We still used cloth diapers while out, but Nat was pretty much nakey butt all the time at home. When he began crawling, he would reach for a Baby Bjorn potty to let me know he needed to use it. I ended up buying several potties to keep in the rooms where we were. This came in handy when he was able to walk to the potty on his own and he would get himself there much more easily.

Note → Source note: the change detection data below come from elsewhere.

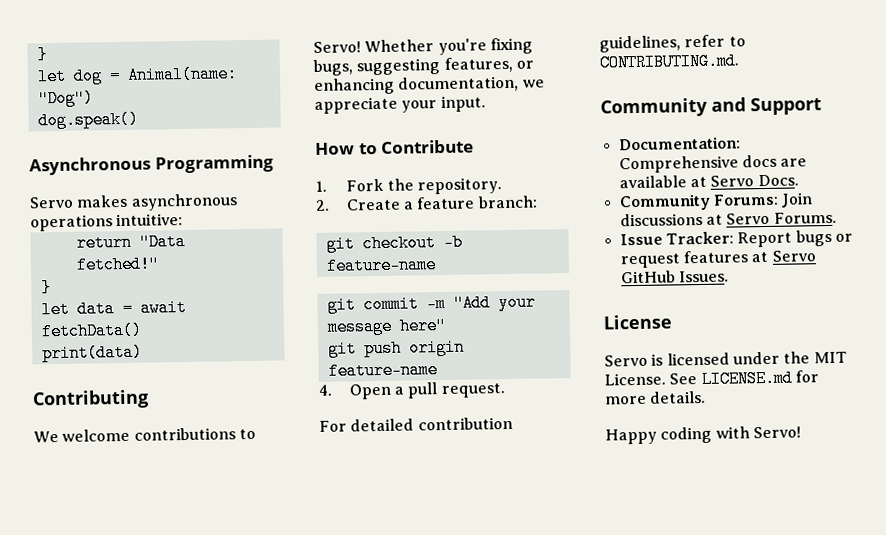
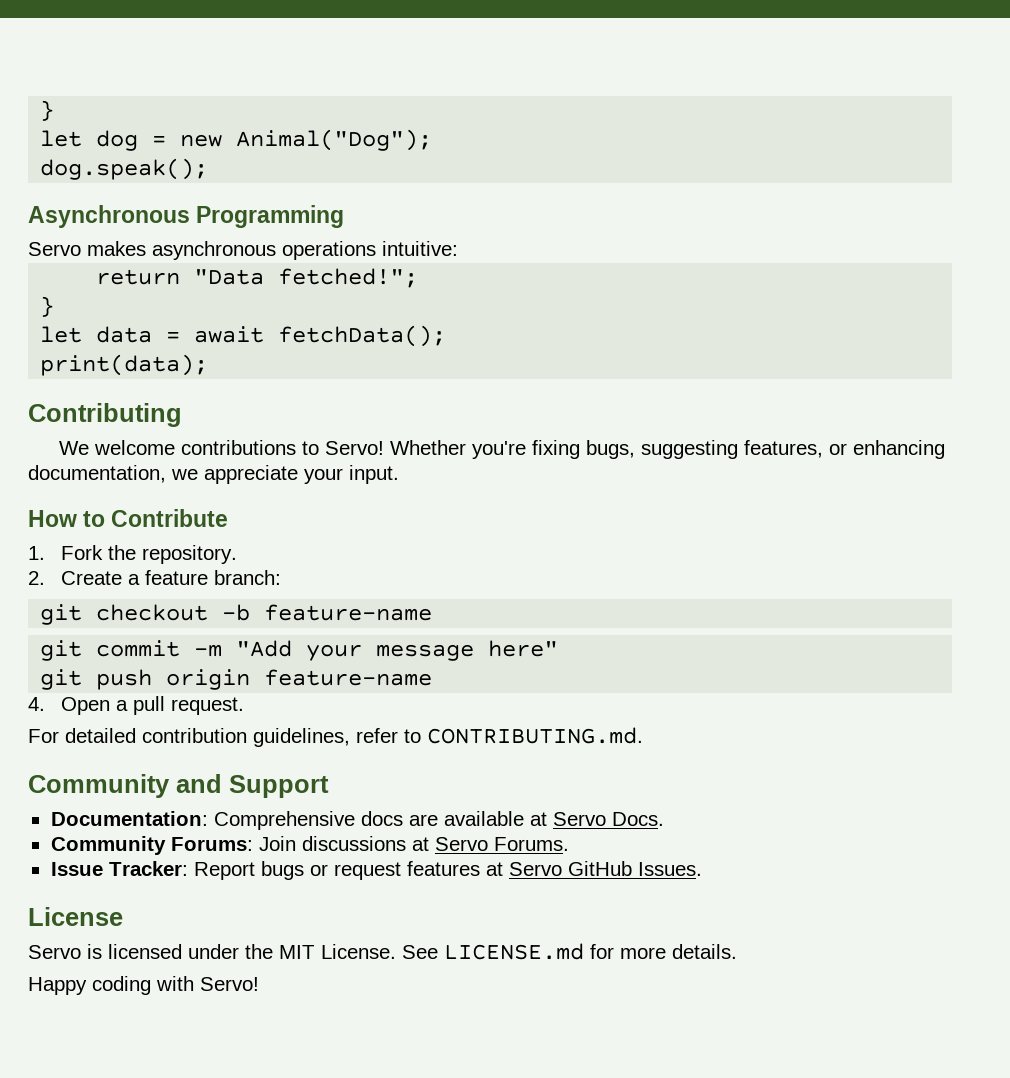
- let dog = Animal(name: "Dog")
- dog.speak()
+ let dog = new Animal("Dog");
+ dog.speak();
- return "Data fetched!"
+ return "Data fetched!";
- let data = await fetchData()
- print(data)
+ let data = await fetchData();
+ print(data);

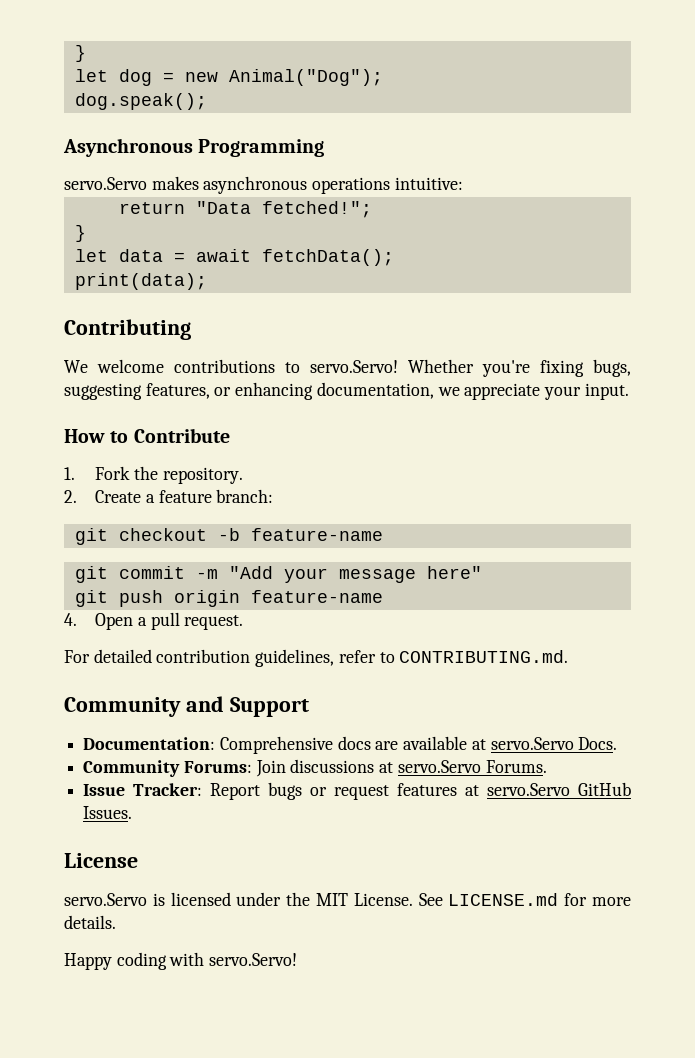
- Servo makes asynchronous operations intuitive:
+ servo.Servo makes asynchronous operations intuitive:
- We welcome contributions to Servo!
+ We welcome contributions to servo.Servo!
- Documentation: Comprehensive docs are available at Servo Docs.
+ Documentation: Comprehensive docs are available at servo.Servo Docs.
- Community Forums: Join discussions at Servo Forums.
+ Community Forums: Join discussions at servo.Servo Forums.
- Issue Tracker: Report bugs or request features at Servo GitHub Issues.
+ Issue Tracker: Report bugs or request features at servo.Servo GitHub Issues.
- Servo is licensed under the MIT License.
+ servo.Servo is licensed under the MIT License.
- Happy coding with Servo!
+ Happy coding with servo.Servo!

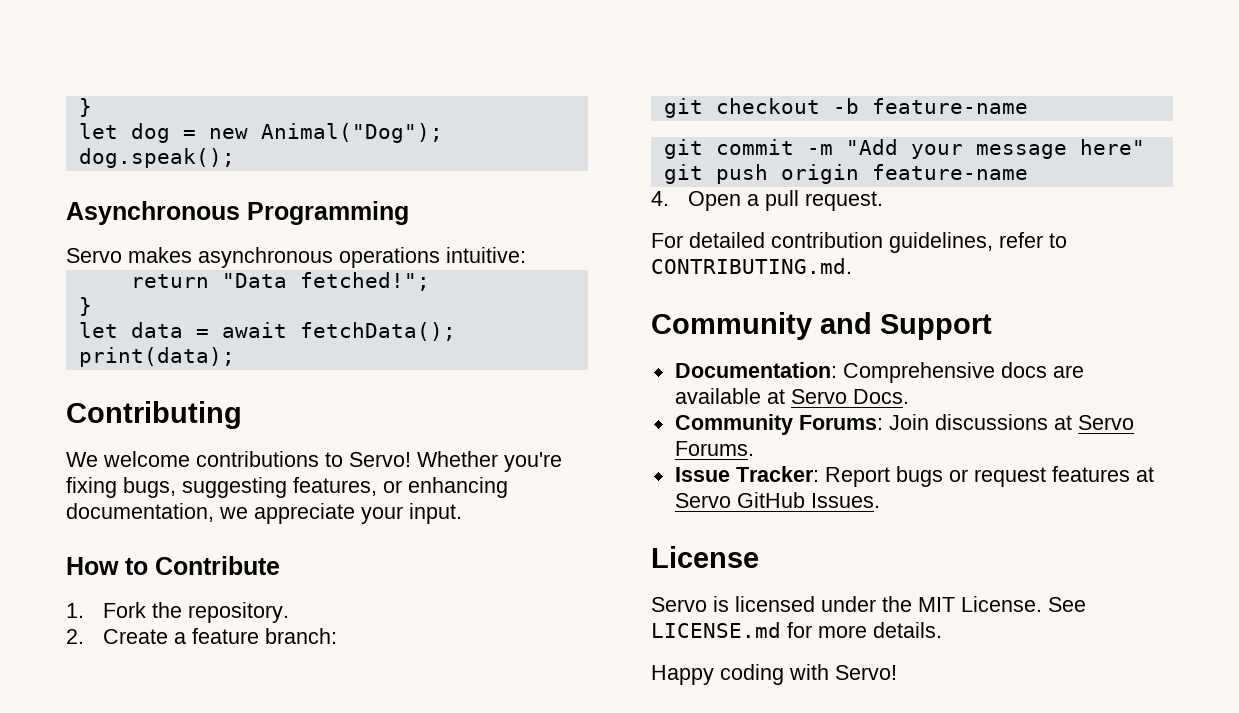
- servo.Servo makes asynchronous operations intuitive:
+ Servo makes asynchronous operations intuitive:
- We welcome contributions to servo.Servo!
+ We welcome contributions to Servo!
- Documentation: Comprehensive docs are available at servo.Servo Docs.
+ Documentation: Comprehensive docs are available at Servo Docs.
- Community Forums: Join discussions at servo.Servo Forums.
+ Community Forums: Join discussions at Servo Forums.
- Issue Tracker: Report bugs or request features at servo.Servo GitHub Issues.
+ Issue Tracker: Report bugs or request features at Servo GitHub Issues.
- servo.Servo is licensed under the MIT License.
+ Servo is licensed under the MIT License.
- Happy coding with servo.Servo!
+ Happy coding with Servo!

When Nat was about 15 months old, we switched to cloth training pants from The EC Store. We used the training pants while we were out of the house and continued to let Nat be naked while home. Nat switched to underpants full-time at 18 months old. He has always been an easy-going child, so our e.c. journey with him was easy.

The Second Time Around

Things were not so easy the second time around. We had planned on practicing e.c. from birth with our second son, Gan. We did e.c. full-time for the first few weeks. It was a joy to experience this time with little Gan. I found keeping his booty clean so much easier when he could just relieve himself into a small potty or onto a prefold as I held him in my arms. However, connecting with Gan became increasingly challenging for me as I succumbed to postpartum depression. My husband and I made the decision to use primarily cloth diapers and only e.c. when it was joyful while our family healed together.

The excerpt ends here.